Description of the task:
From the data that follows, copy every line with the string "child".

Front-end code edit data
▶

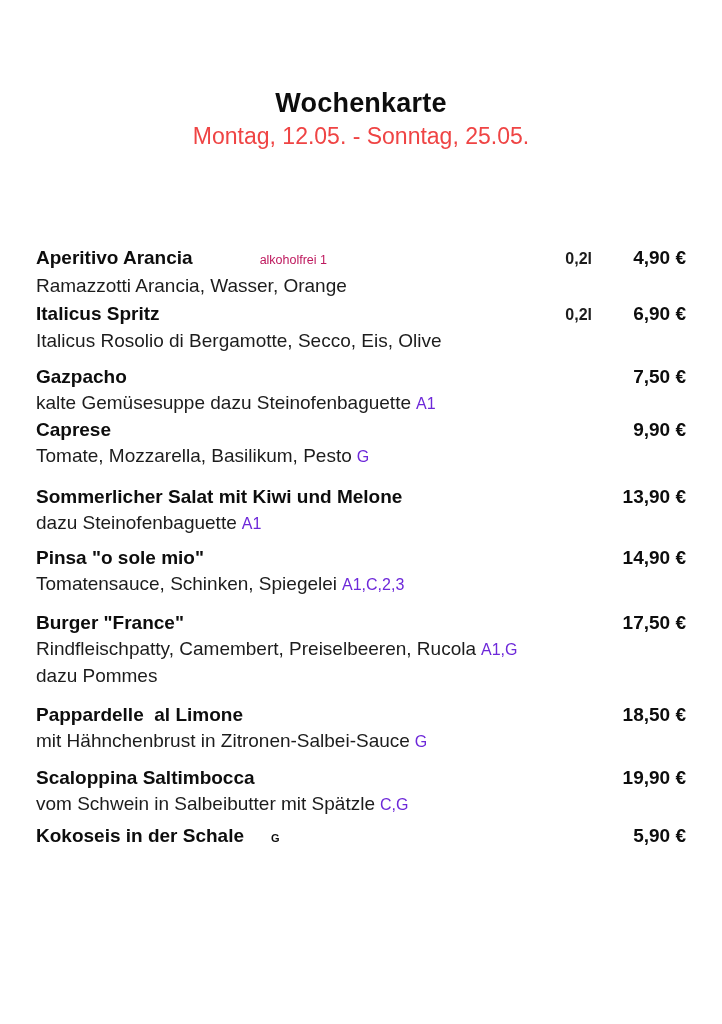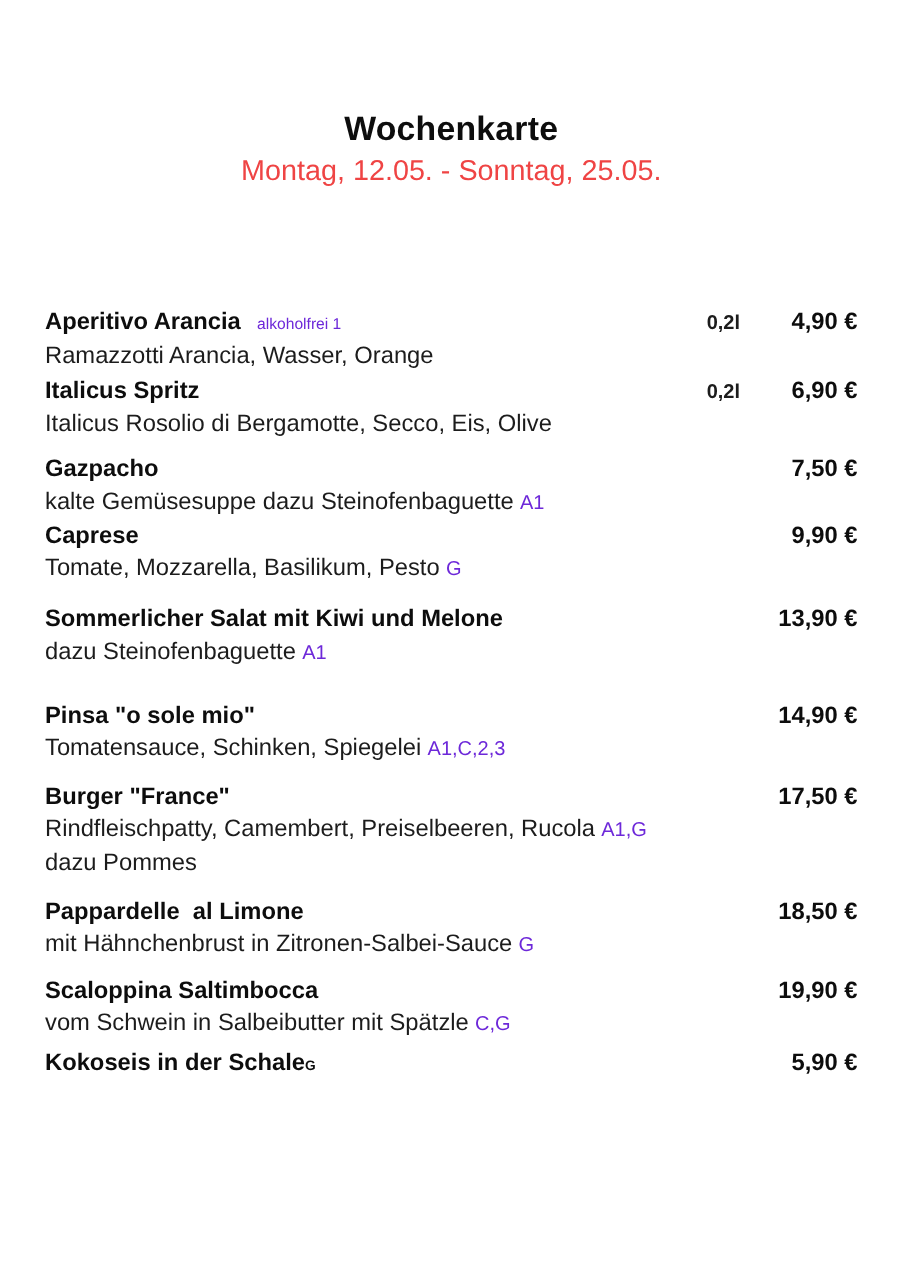--- a/index.html
+++ b/index.html
@@ -58,6 +58,7 @@
     display: flex;
     align-items: baseline;
     white-space: pre-wrap;
+    gap: 27px;
   }
   .item-name {
     font-size: 19px;

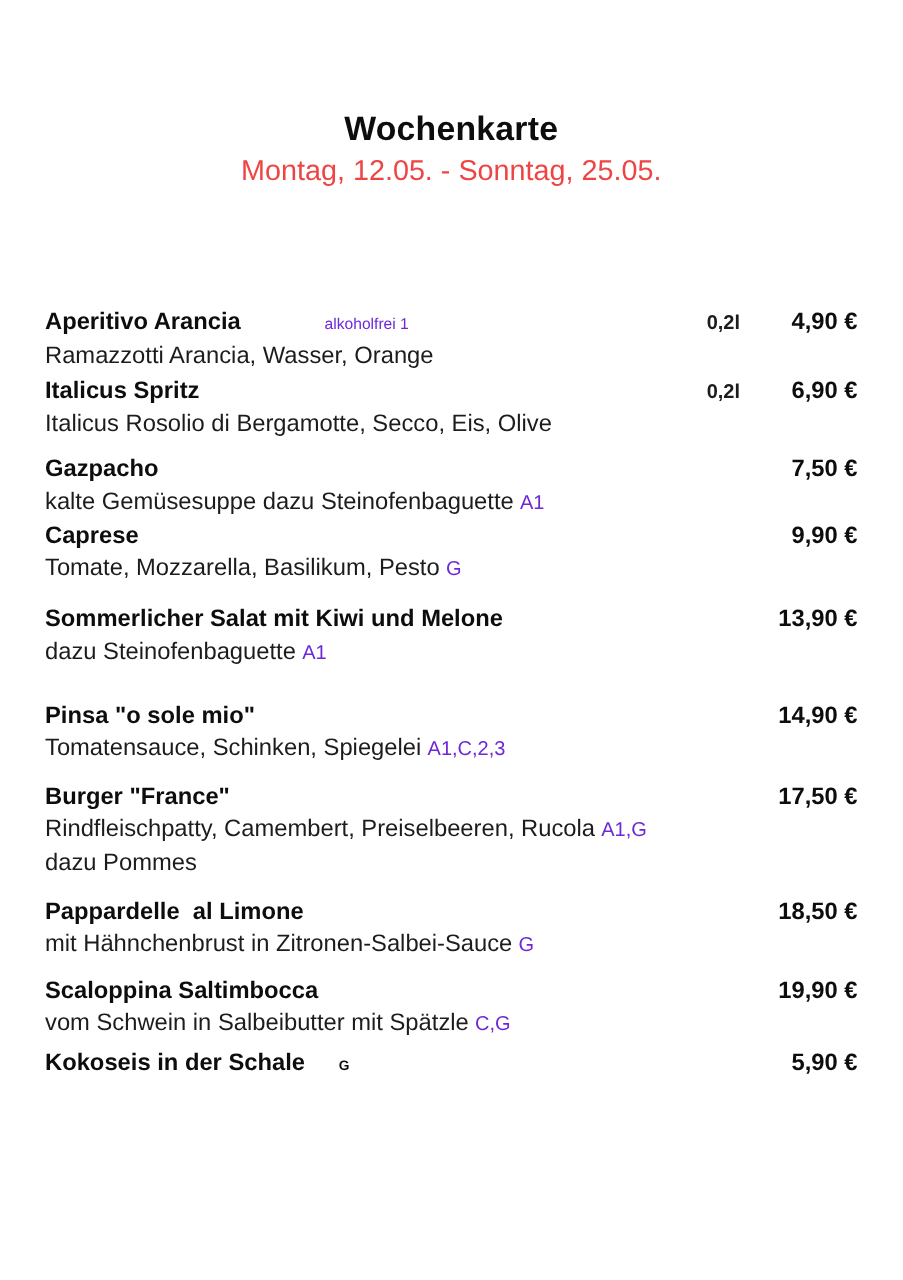--- a/index.html
+++ b/index.html
@@ -75,7 +75,7 @@
     font-size: 12.5px;
     font-weight: 400;
     margin-left: 13px;
-    color: #6d28d9;
+    color: #be185d;
     white-space: nowrap;
   }
   .item-right {

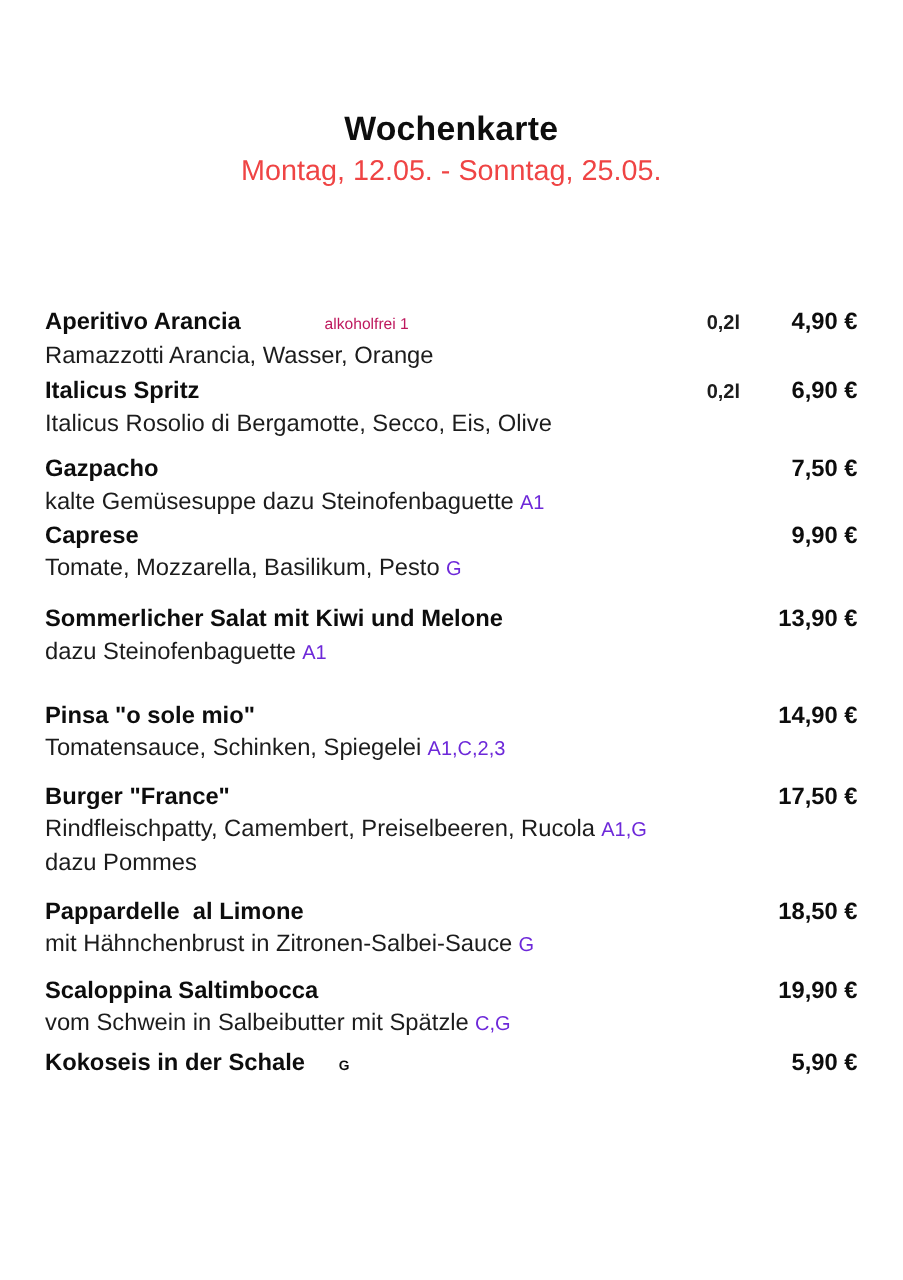--- a/index.html
+++ b/index.html
@@ -43,7 +43,7 @@
   .item:nth-child(2) { margin-bottom: 9px; }
   .item:nth-child(3) { margin-bottom: 0; }
   .item:nth-child(4) { margin-bottom: 14px; }
-  .item:nth-child(5) { margin-bottom: 24px; }
+  .item:nth-child(5) { margin-bottom: 8px; }
   .item:nth-child(6) { margin-bottom: 12px; }
   .item:nth-child(7) { margin-bottom: 13px; }
   .item:nth-child(8) { margin-bottom: 10px; }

◀

Problem solution:
   .item:nth-child(2) { margin-bottom: 9px; }
   .item:nth-child(3) { margin-bottom: 0; }
   .item:nth-child(4) { margin-bottom: 14px; }
-  .item:nth-child(5) { margin-bottom: 24px; }
+  .item:nth-child(5) { margin-bottom: 8px; }
   .item:nth-child(6) { margin-bottom: 12px; }
   .item:nth-child(7) { margin-bottom: 13px; }
   .item:nth-child(8) { margin-bottom: 10px; }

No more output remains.